Conçu en collaboration avec l’Atelier Dahu, artisan maroquinier bordelais, cet étui de dégustation est pensé comme un écrin technique. Le choix du cuir, matière vivante qui se patine comme un grand vin se bonifie, n’est pas anodin. Il abrite un instrument précis : le tire-bouchon bilame. Contrairement à la mèche classique qui perce, le bilame se glisse le long du verre et du liège, permettant d’extraire le bouchon sans le blesser. Ce détail, bien connu des collectionneurs de vieux millésimes, souligne ici une philosophie du respect et de l’intégrité de la bouteille, où que l’on soit.

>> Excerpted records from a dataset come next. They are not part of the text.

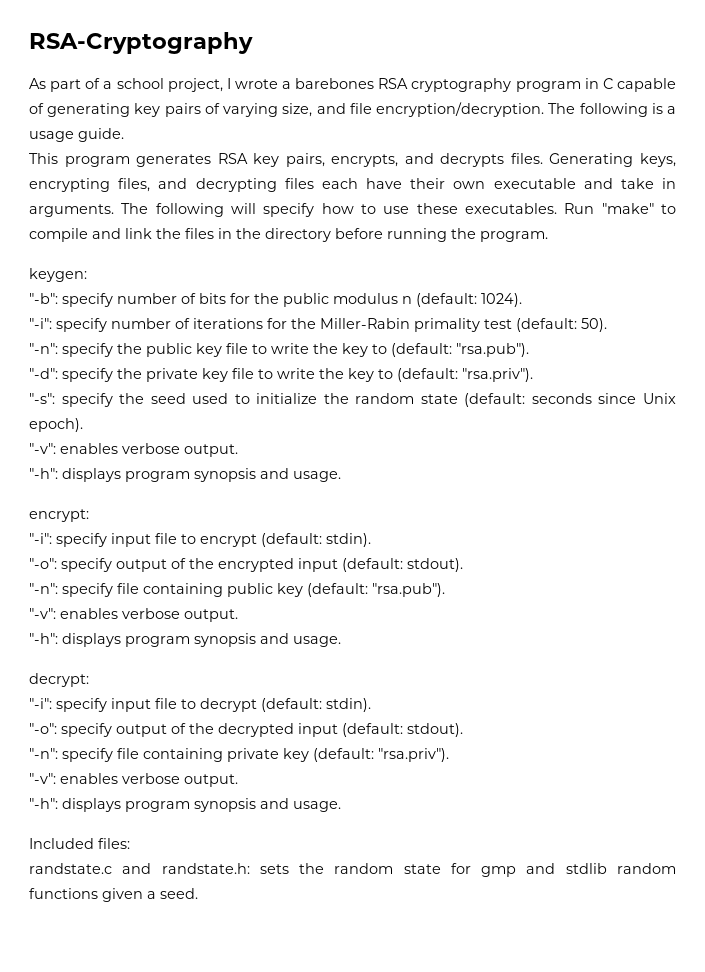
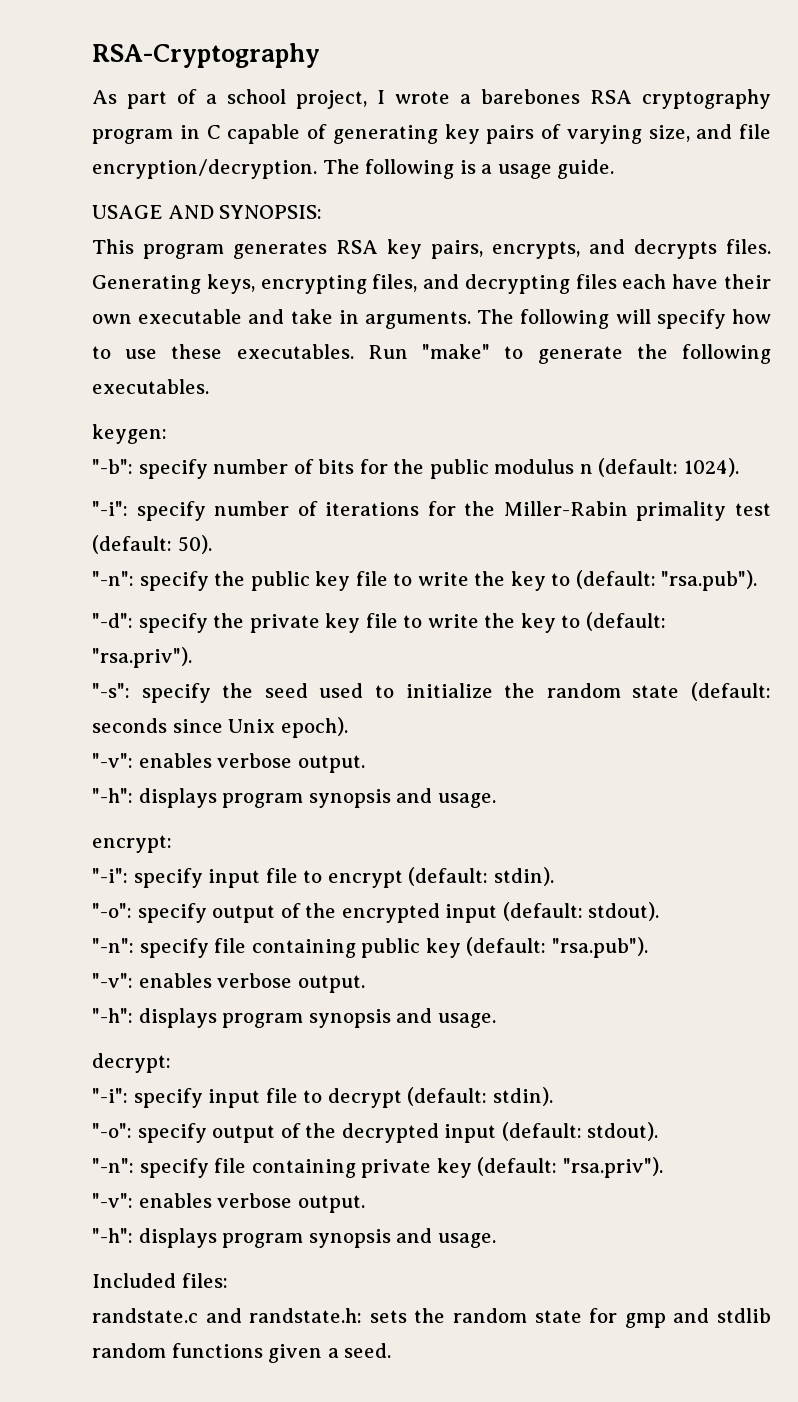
+ USAGE AND SYNOPSIS:
- Run "make" to compile and link the files in the directory before running the program.
+ Run "make" to generate the following executables.

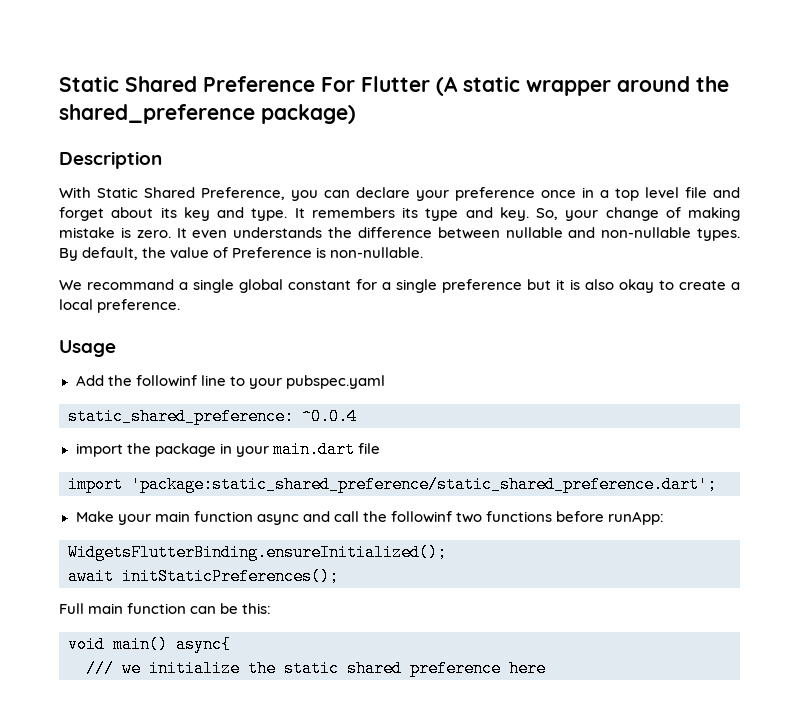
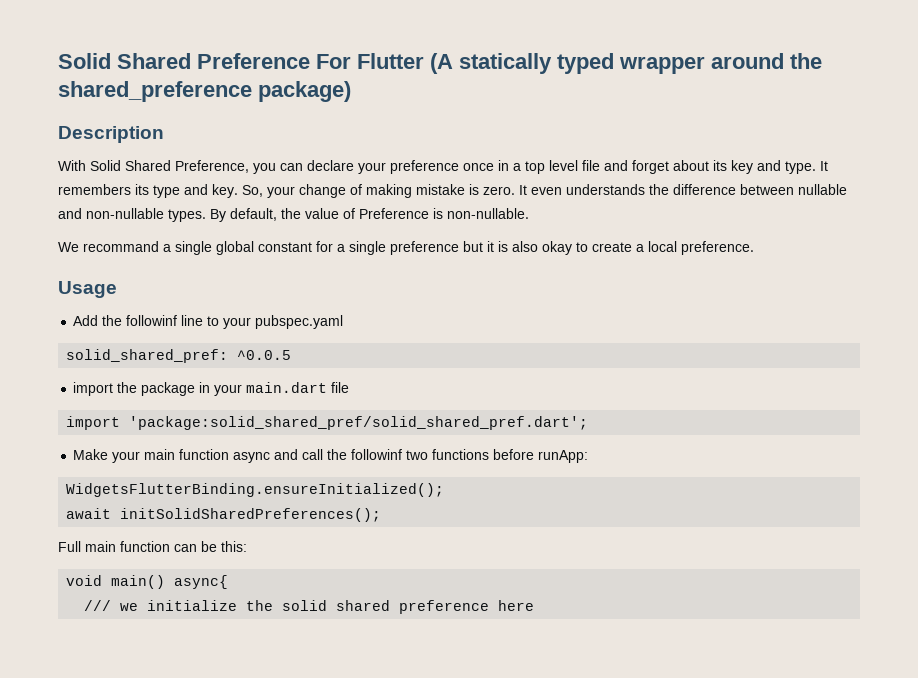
- Static Shared Preference For Flutter (A static wrapper around the shared_preference package)
+ Solid Shared Preference For Flutter (A statically typed wrapper around the shared_preference package)
- With Static Shared Preference, you can declare your preference once in a top level file and forget about its key and type.
+ With Solid Shared Preference, you can declare your preference once in a top level file and forget about its key and type.
- static_shared_preference: ^0.0.4
+ solid_shared_pref: ^0.0.5
- import 'package:static_shared_preference/static_shared_preference.dart';
+ import 'package:solid_shared_pref/solid_shared_pref.dart';
- await initStaticPreferences();
+ await initSolidSharedPreferences();
- /// we initialize the static shared preference here
+ /// we initialize the solid shared preference here

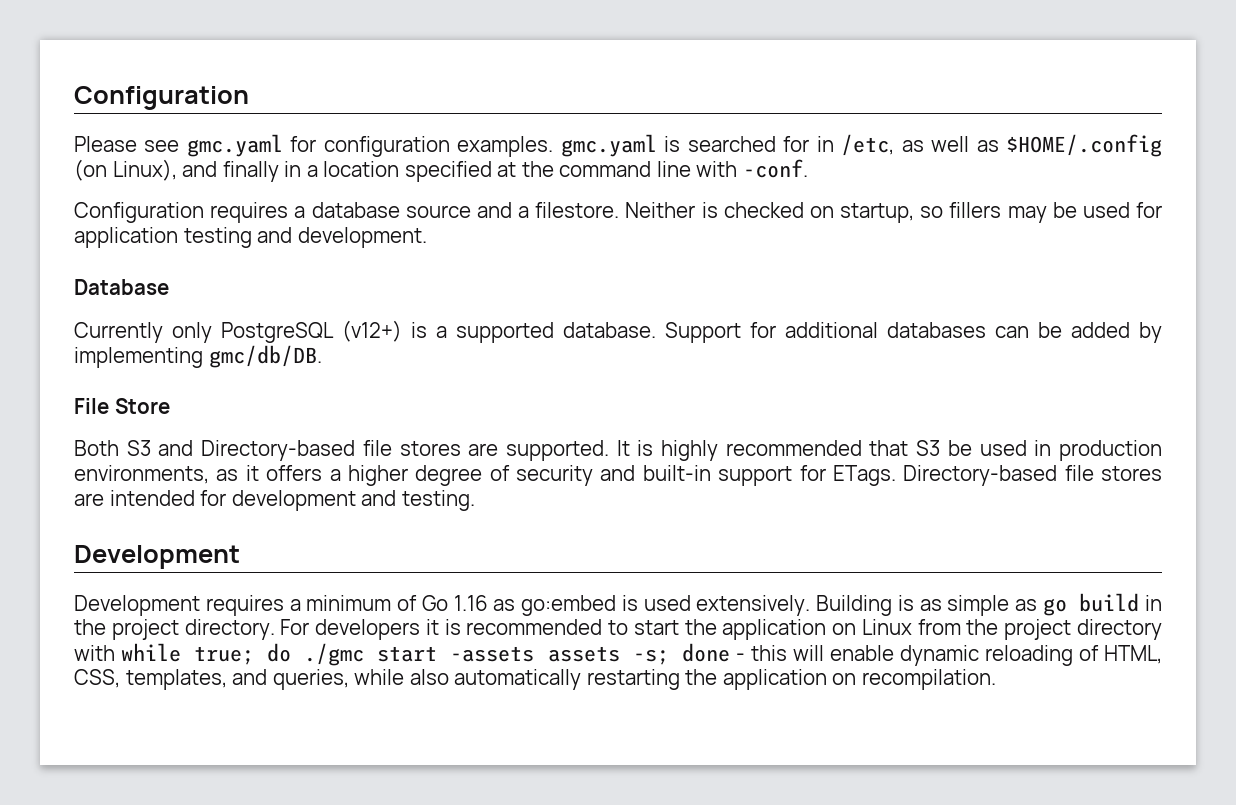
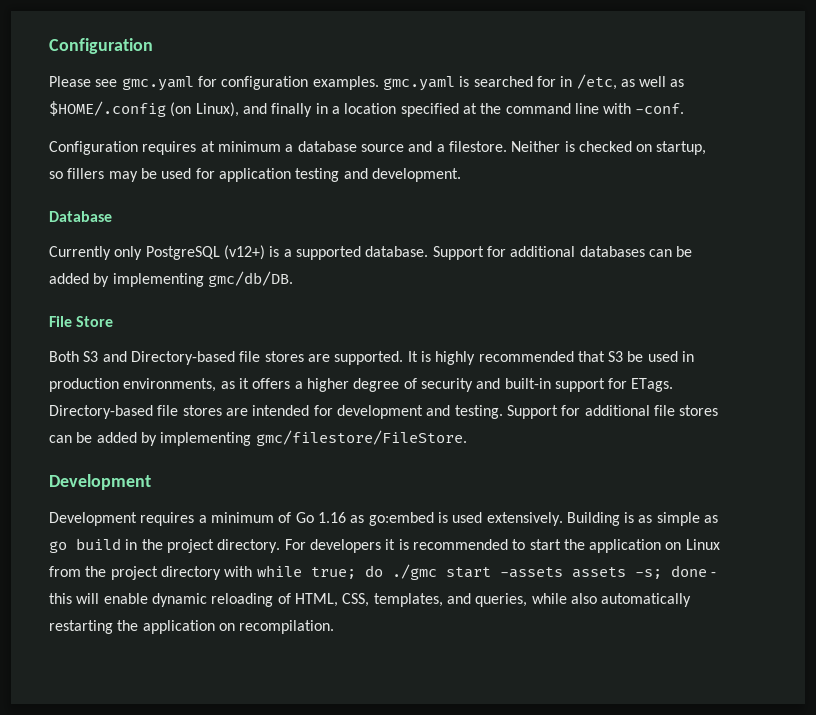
- Configuration requires a database source and a filestore.
+ Configuration requires at minimum a database source and a filestore.
+ Support for additional file stores can be added by implementing gmc/filestore/FileStore.

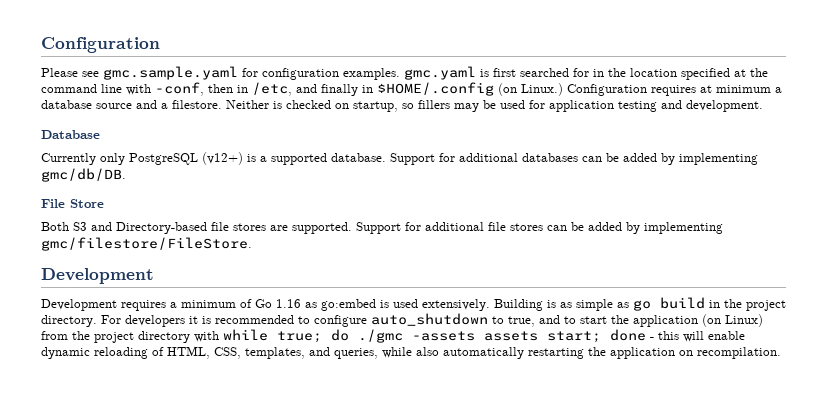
- Please see gmc.yaml for configuration examples. gmc.yaml is searched for in /etc, as well as $HOME/.config (on Linux), and finally in a location specified at the command line with -conf.
- Configuration requires at minimum a database source and a filestore.
+ Please see gmc.sample.yaml for configuration examples. gmc.yaml is first searched for in the location specified at the command line with -conf, then in /etc, and finally in $HOME/.config (on Linux.) Configuration requires at minimum a database source and a filestore.
- It is highly recommended that S3 be used in production environments, as it offers a higher degree of security and built-in support for ETags. Directory-based file stores are intended for development and testing.
- For developers it is recommended to start the application on Linux from the project directory with while true; do ./gmc start -assets assets -s; done - this will enable dynamic reloading of HTML, CSS, templates, and queries, while also automatically restarting the application on recompilation.
+ For developers it is recommended to configure auto_shutdown to true, and to start the application (on Linux) from the project directory with while true; do ./gmc -assets assets start; done - this will enable dynamic reloading of HTML, CSS, templates, and queries, while also automatically restarting the application on recompilation.

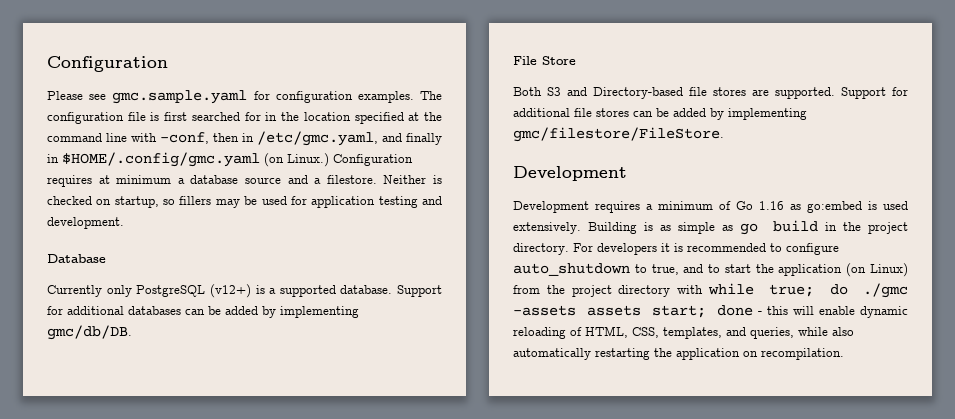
- Please see gmc.sample.yaml for configuration examples. gmc.yaml is first searched for in the location specified at the command line with -conf, then in /etc, and finally in $HOME/.config (on Linux.)
+ Please see gmc.sample.yaml for configuration examples. The configuration file is first searched for in the location specified at the command line with -conf, then in /etc/gmc.yaml, and finally in $HOME/.config/gmc.yaml (on Linux.)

L’objet a été imaginé pour dialoguer avec le millésime 2019, surnommé « Blue Velvet ». Si l’année fut marquée par des contrastes climatiques forts — un hiver sec, un été caniculaire sauvé par des pluies opportunes fin juillet — le résultat dans le verre est d’une cohérence tactile surprenante. Dominé à 76% par le Cabernet Sauvignon, ce Grand Cru Classé déploie une trame tannique serrée mais polie, évoquant la texture du velours. La fraîcheur aromatique, caractéristique inattendue pour une année solaire, répond à la minéralité des graves fines garonnaises sur lesquelles repose le vignoble.
En proposant cet accessoire, la propriété, passée sous le giron de la famille Cazes en 2017, réaffirme sa vision d’un luxe pragmatique. Haut-Batailley, symbolisé par sa Tour l’Aspic et sa Vierge foulant le serpent, a toujours cultivé une part de romantisme mystique. Avec « Nomade », le mythe descend de son piédestal pour s’inscrire dans le réel. Ce n’est plus seulement le vin qui voyage, c’est le cérémonial de sa dégustation qui devient portatif, transformant n’importe quel lieu en une annexe éphémère de Pauillac.